PARIS Hilton has a lot to answer for, and we're not just talking about her dodgy pop music or the short-skirt-and-no-knickers trend.
It's her taste in toy dogs that has really caught on over here, causing every wannabe society blonde to sport an outsize handbag on one arm, and a tiny cuddly dog on the other.
As a nation, we have gone mad for dogs. First it was Roy Keane and his best friend Triggs, the Labrador retriever who acted as conduit of Keano's emotions during the Saipan saga.
Then You're A Star judge Amanda Brunker accompanied by whippet Bob, along with publisher John Ryan and Winky, the one-eyed chihuahua, collared the Late Late Show for a pet special.
More recently Gerry Ryan, Linda Martin, Twink, Ray D'Arcy, Caroline Morahan and Trevor Sargent have all expressed devotion to their four-legged friends.
Ownership of mini-breeds like Miz Hilton's Chihuahua, Tinkerbelle has exploded, along with Maltese, Bichons and Shih Tzus, all of which are high-maintenance in inverse proportion to their size.
The downside is that as dog ownership becomes just another area of aspiration and ostentation, instead of rehousing abandoned animals, we are now more likely to splurge on something that can trace its ancestry right back to the Ark.

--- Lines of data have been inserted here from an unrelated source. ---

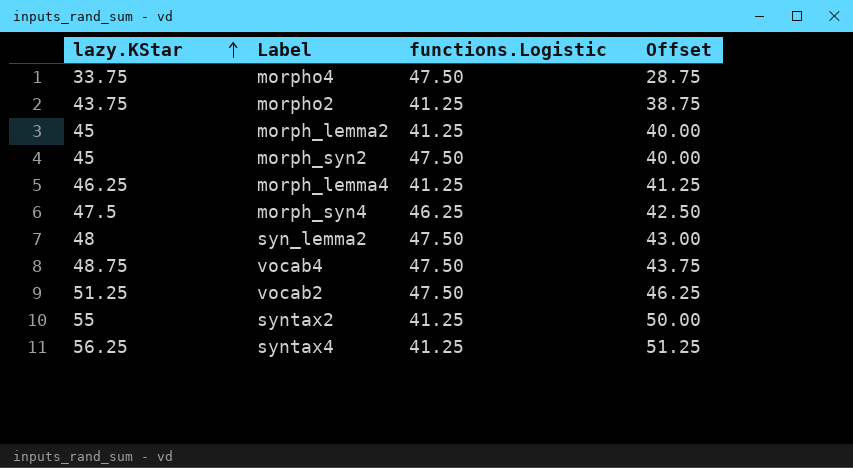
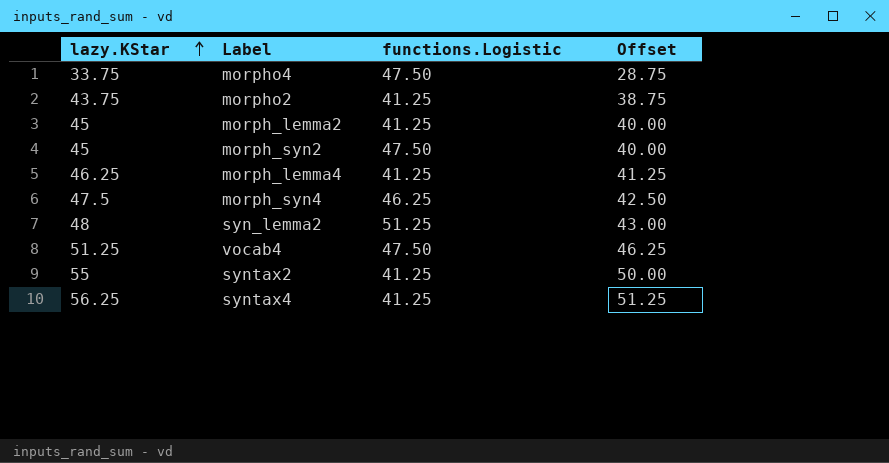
row vocab2: 51.25 | 47.50 | 46.25 -> none
syn_lemma2 | functions.Logistic: 47.50 -> 51.25
vocab4 | lazy.KStar: 48.75 -> 51.25
vocab4 | Offset: 43.75 -> 46.25

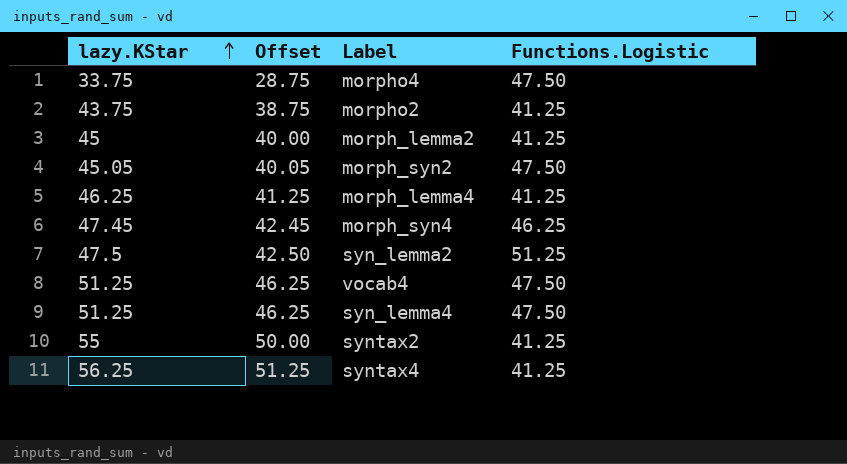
column Offset | position: 4 -> 2
column name: functions.Logistic -> Functions.Logistic
morph_syn2 | lazy.KStar: 45 -> 45.05
morph_syn2 | Offset: 40.00 -> 40.05
morph_syn4 | lazy.KStar: 47.5 -> 47.45
morph_syn4 | Offset: 42.50 -> 42.45
syn_lemma2 | lazy.KStar: 48 -> 47.5
syn_lemma2 | Offset: 43.00 -> 42.50
row syn_lemma4: none -> 51.25 | 46.25 | 47.50

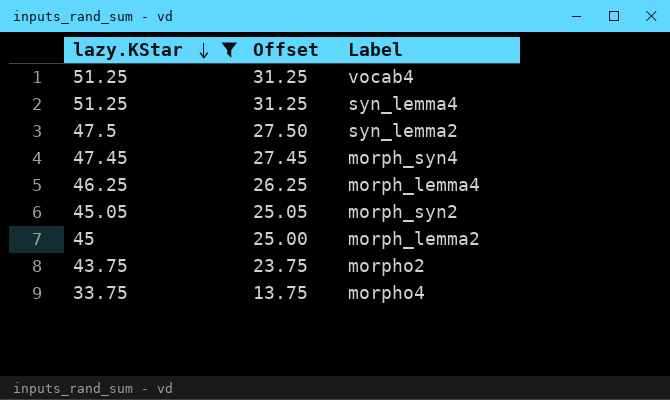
filter: none -> lazy.KStar <= 51.25
row order: lazy.KStar ascending -> lazy.KStar descending
column Functions.Logistic | position: 4 -> none
column Offset | formula: [lazy.KStar] - 5 -> [lazy.KStar] - 20

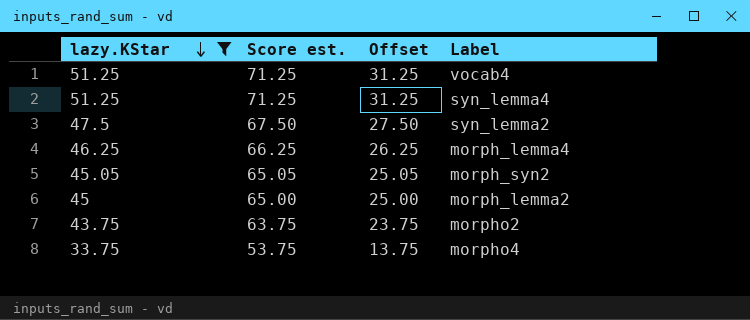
column Score est. | formula: none -> [lazy.KStar] + 20
row morph_syn4: 47.45 | 27.45 -> none

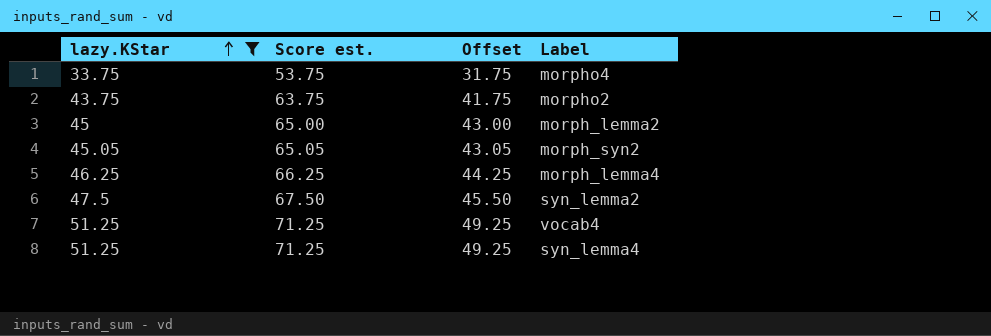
row order: lazy.KStar descending -> lazy.KStar ascending
column Offset | formula: [lazy.KStar] - 20 -> [lazy.KStar] - 2

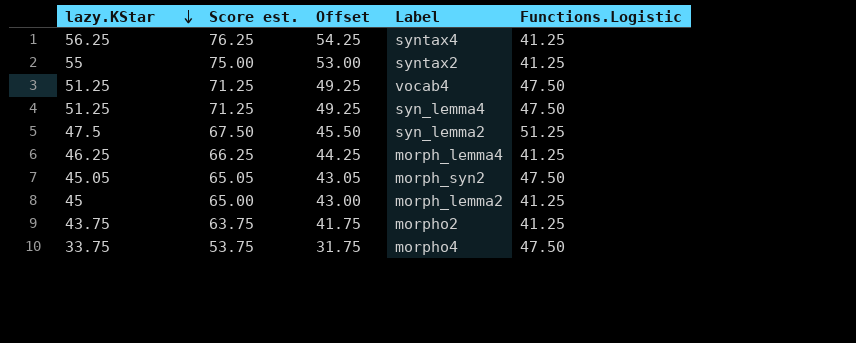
filter: lazy.KStar <= 51.25 -> none
row order: lazy.KStar ascending -> lazy.KStar descending
column Functions.Logistic | position: none -> 5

Where a rescued dog will cost about €30 in administration fees, and will probably be grateful to boot, pure breeds cost anything up to €1000, and can be spoilt rotten.
Elizabeth Furlong has been breeding Bichon Frisés for the last 15 years. A dog breeder for 50 years, she began with German Shepards, Dobermans and even Irish Wolfhounds but gradually followed the market and moved into toy breeds.
"Life is so fast now, and toy dogs are better adapted to the modern lifestyle," she says. "People don't necessarily have time to take a dog for long walks, or space to keep it in.
"Bichons can be kept in apartments and don't need to be walked once they have access to a garden. Also, they are placid, with an adorable temperament."
Furlong breeds just one litter a year, and often that means only one or two puppies (a German Shepard for example might produce ten or 11).
Partly due to the limited supply, prices start at about €500 and can range right up, "depending on the blood lines."
A Maltese puppy from a reputable breeder will cost about €850, while Papillons start at about €700.
Pedigree pups from good homes are usually sold at about 10 weeks, and will have been registered and micro-chipped. There are a number of intensive puppy farms (though many are currently the subject of official investigation) and dogs from such disreputable sources are definitely cheaper, but are best avoided as they may have health, temperment or genetic problems.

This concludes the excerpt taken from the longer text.